The squash itself tasted really weird when it came out of the oven - I did not think I could produce anything worth eating out of it. However, with careful seasoning (smoked sweet paprika can be miraculous), it seems to taste OK.
Oh dear. This blog is turning into a chronicle of the wonderful, wholesome crafts I have produced, along with too few instructions to be helpful. All I need is a more homely design and some photographs and I am set. What makes me more uncomfortable is that this has become a theme so quickly, and that I have scarcely even started making Christmas presents - it may well get worse.

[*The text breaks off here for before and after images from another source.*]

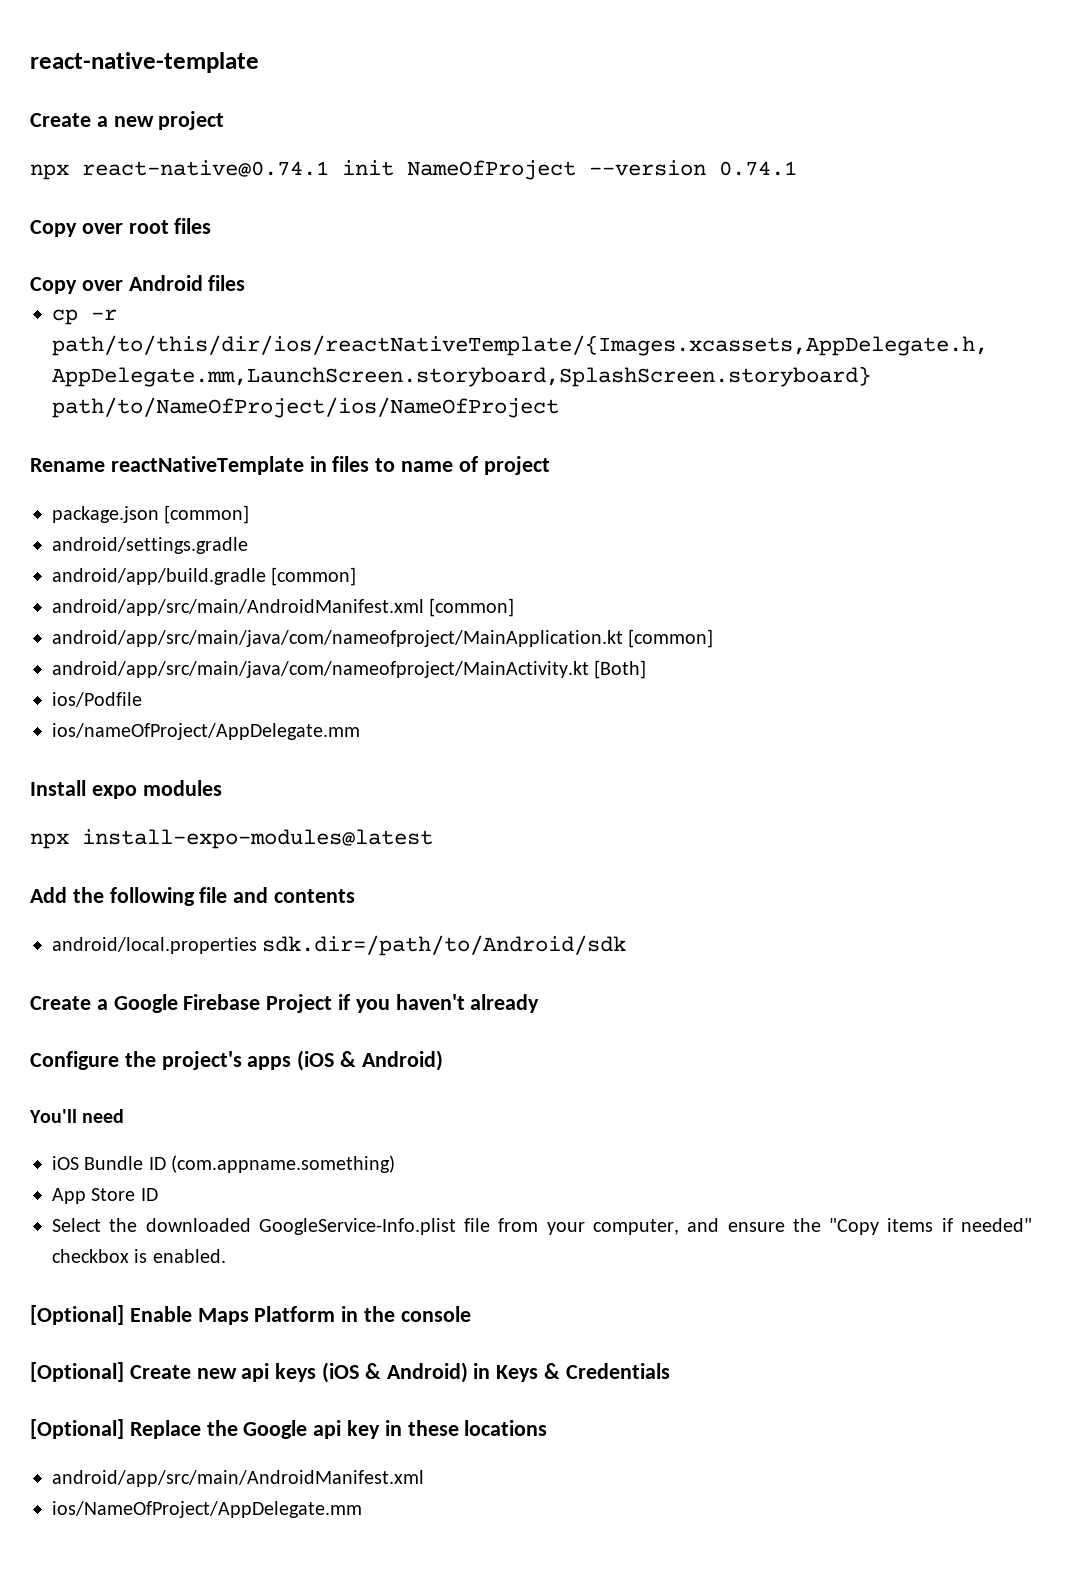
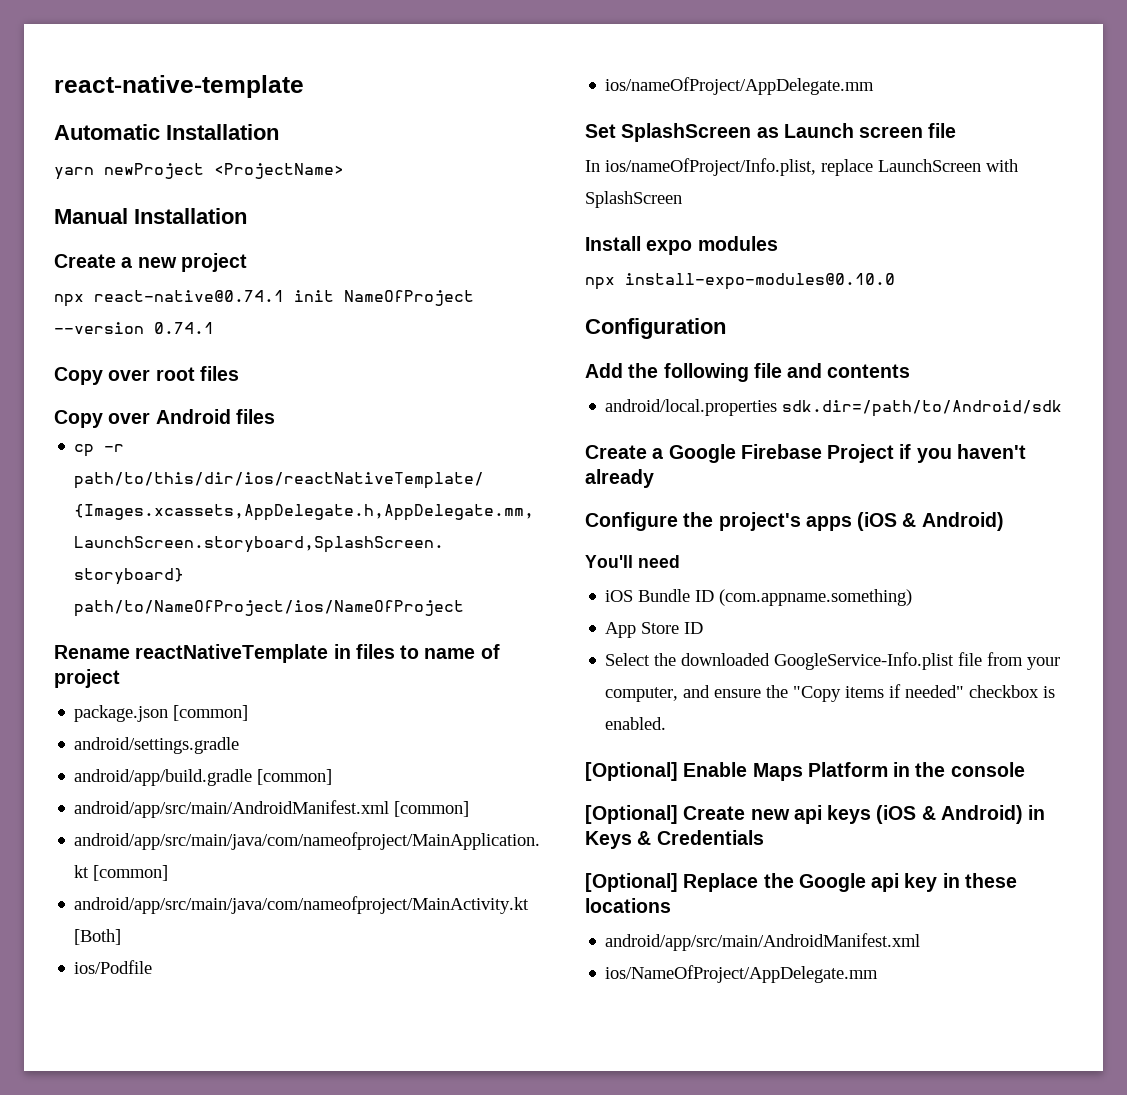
+ Automatic Installation
+ yarn newProject <ProjectName>
+ Manual Installation
+ Set SplashScreen as Launch screen file
+ In ios/nameOfProject/Info.plist, replace LaunchScreen with SplashScreen
- npx install-expo-modules@latest
+ npx install-expo-modules@0.10.0
+ Configuration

I think that this is evidence of how deep a rut I have got myself into. Additionally, my lung capacity has ceased to improve; it has actually started to deprove a bit. I am wary of racing up any climbing walls until that sorts itself out* - I have no desire to leave in an ambulance.
Also, I do not have a life, so there is nothing else to talk about. Tomorrow you may hear about the conditioner I made.** Today I am going to tell you about my new soap. Not the really interesting one, which did set after all, but is the most playdough-like soap I have ever met and will undoubtedly warp like a yoga teacher*** on its way to drydom. No - today I made paprika soap.

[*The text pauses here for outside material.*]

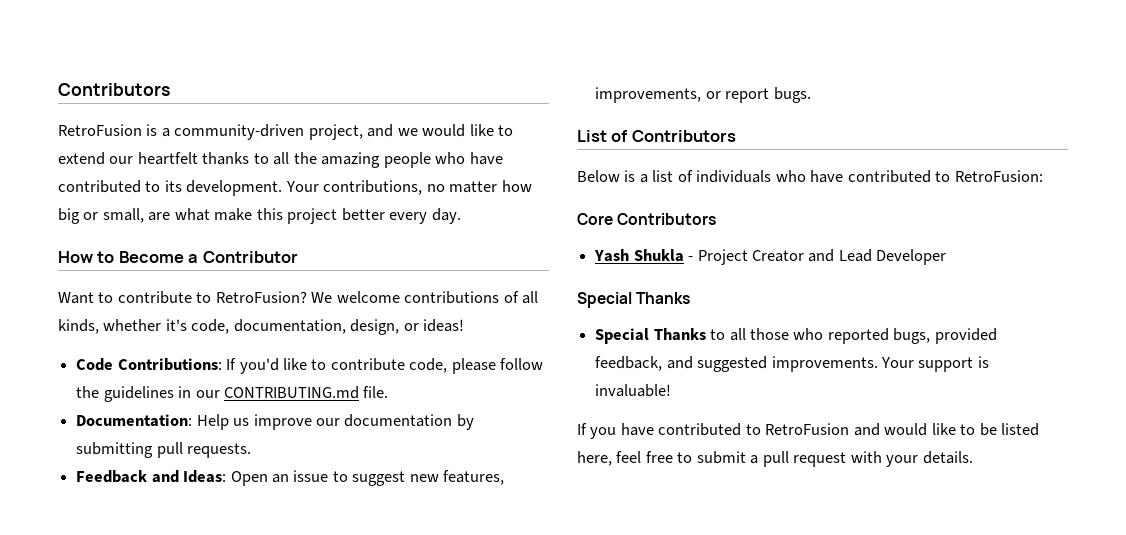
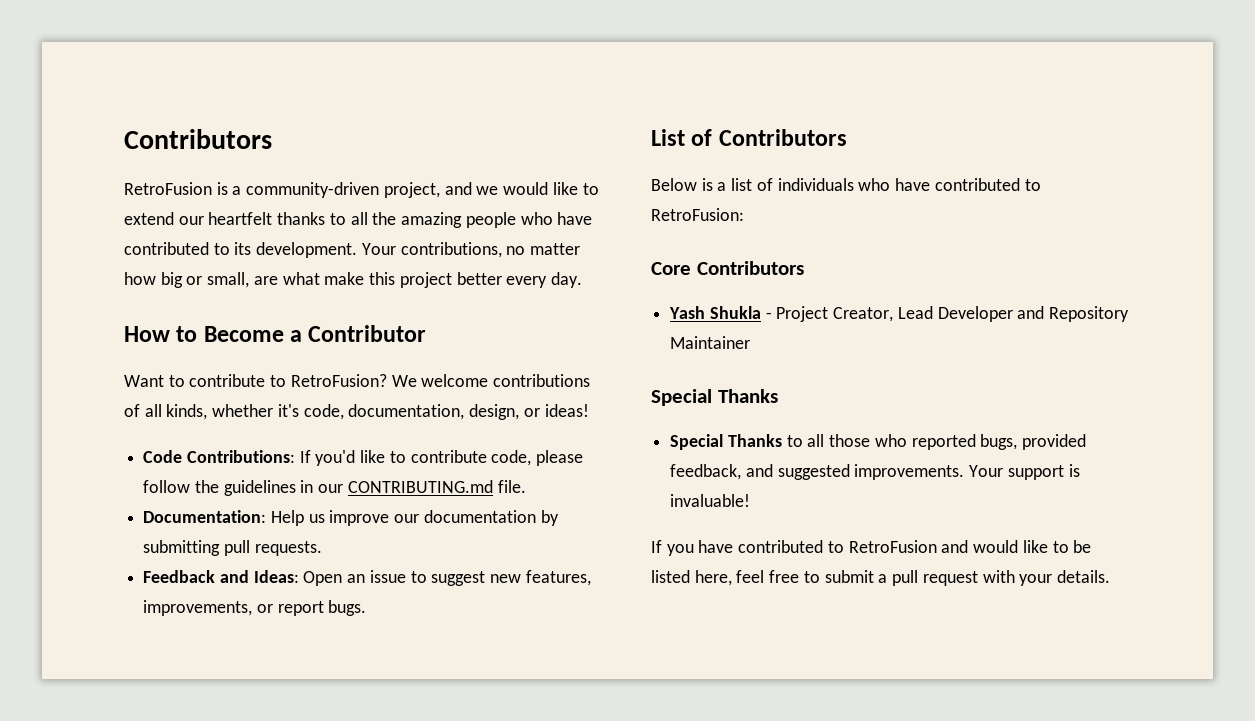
- Yash Shukla - Project Creator and Lead Developer
+ Yash Shukla - Project Creator, Lead Developer and Repository Maintainer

The idea behind it is that it is both impressively coloured and exfoliates gently. No doubt it will also change the water into interesting colours ("Help! She's been murdered!") and leave a nasty sediment on the bottom of the bath. Mother wonders if it will turn people's faces red. I wonder if anyone still washes their face with soap. She assures me that she and Nana do. I assure her that they will not be getting any of my paprika soap. She says that red is a bit of a stupid colour for a soap anyway.
It may also smell a little dodgy - paprika is not a classic soap scent. I also added ground cinnamon, coriander seed and cardamom, cinnamon, nutmeg and vanilla scent, honey powder and shea and cocoa butter. So far it smells great (which is an achievement for any soap containing either of those fragrances - they really ming. I was counting on them ageing well), but we shall see... Additionally, it may be brown rather than red. I think that if I call it red I may be able to convince people; if I do not, they might make up their own minds, which I do not want happening.

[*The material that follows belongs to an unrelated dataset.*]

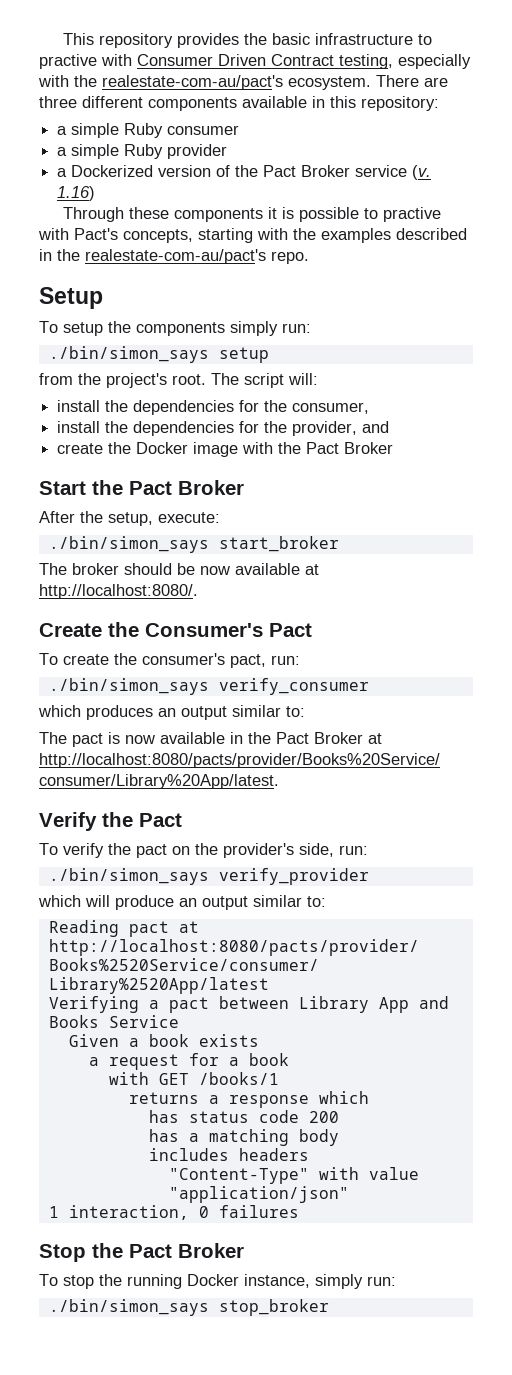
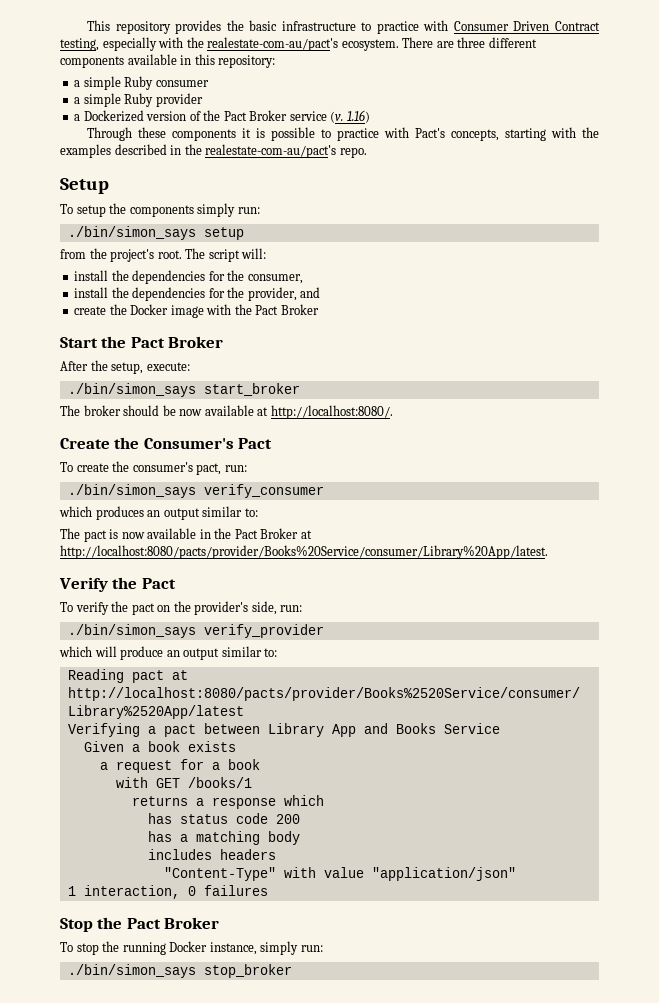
- This repository provides the basic infrastructure to practive with Consumer Driven Contract testing, especially with the realestate-com-au/pact's ecosystem.
+ This repository provides the basic infrastructure to practice with Consumer Driven Contract testing, especially with the realestate-com-au/pact's ecosystem.
- Through these components it is possible to practive with Pact's concepts, starting with the examples described in the realestate-com-au/pact's repo.
+ Through these components it is possible to practice with Pact's concepts, starting with the examples described in the realestate-com-au/pact's repo.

I really should go into advertising - I can see a dazzling future for me.
So that is waiting to set and be cut, which will happen tomorrow evening. I am very interested to see what colour it goes when it is cool, set and dry. I'm sure that you are, too. If I were to upload photos of it, you would be able to see. I think that my camera charger is in my spare room...
*Sometimes the routes are easy; it is anathema to me to climb them slowly. I have to climb them faster than everyone else, so that I win.
**I may have got my tenses mixed up a little here: I will have made it tomorrow.
***Or I could leave the creative similes until I am awake.